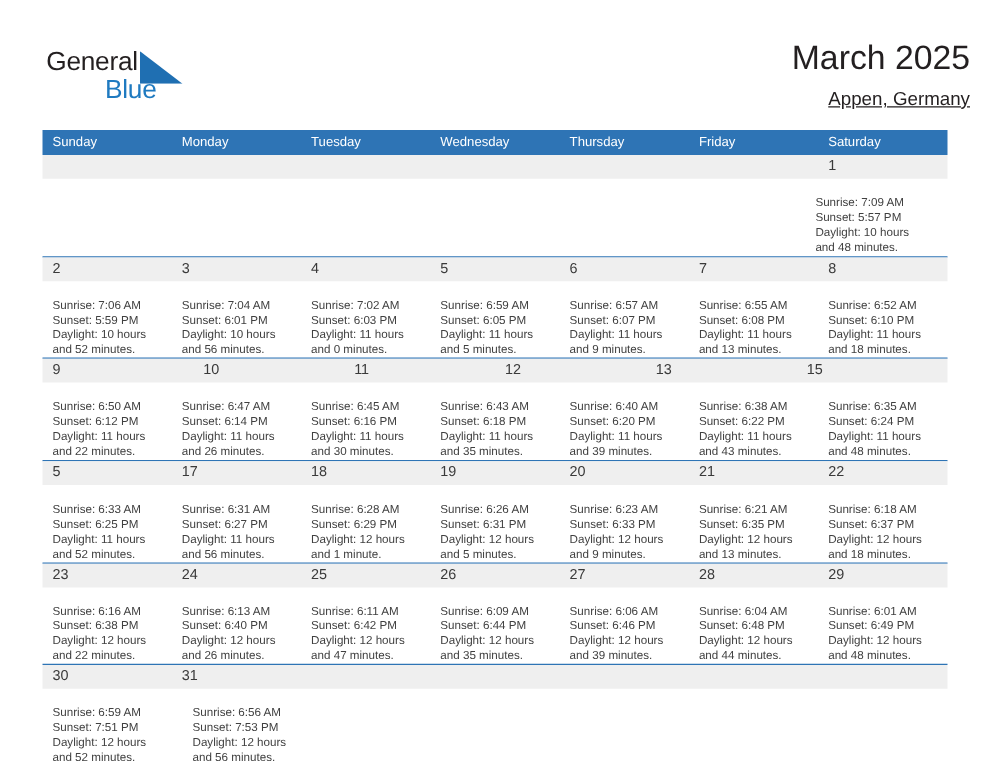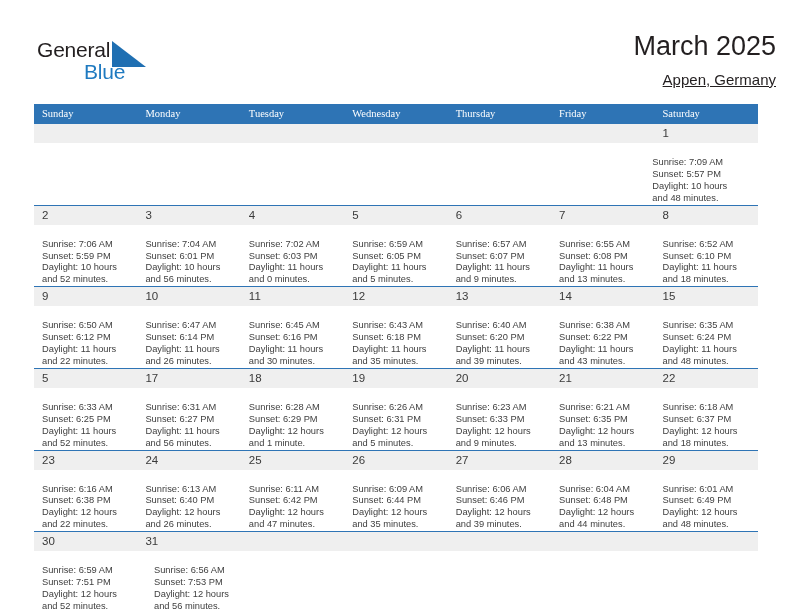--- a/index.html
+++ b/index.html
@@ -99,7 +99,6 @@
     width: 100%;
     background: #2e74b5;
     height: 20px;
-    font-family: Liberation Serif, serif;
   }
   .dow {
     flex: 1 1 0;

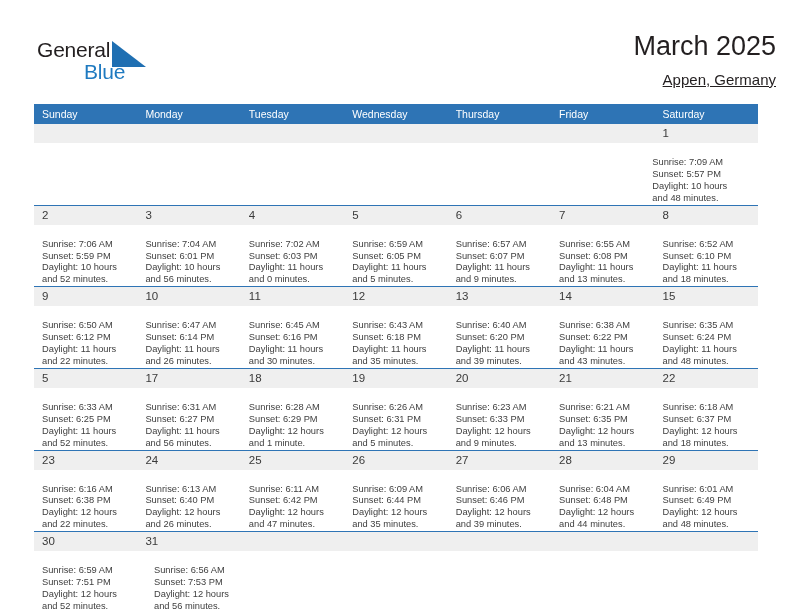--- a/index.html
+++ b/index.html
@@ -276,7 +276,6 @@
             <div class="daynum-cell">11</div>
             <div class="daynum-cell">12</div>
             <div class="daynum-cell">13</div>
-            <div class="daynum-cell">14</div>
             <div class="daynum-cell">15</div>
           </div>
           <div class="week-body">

=======

Restate the listing above word for word. Leave the images out.

--- a/index.html
+++ b/index.html
@@ -99,7 +99,6 @@
     width: 100%;
     background: #2e74b5;
     height: 20px;
-    font-family: Liberation Serif, serif;
   }
   .dow {
     flex: 1 1 0;

--- a/index.html
+++ b/index.html
@@ -276,7 +276,6 @@
             <div class="daynum-cell">11</div>
             <div class="daynum-cell">12</div>
             <div class="daynum-cell">13</div>
-            <div class="daynum-cell">14</div>
             <div class="daynum-cell">15</div>
           </div>
           <div class="week-body">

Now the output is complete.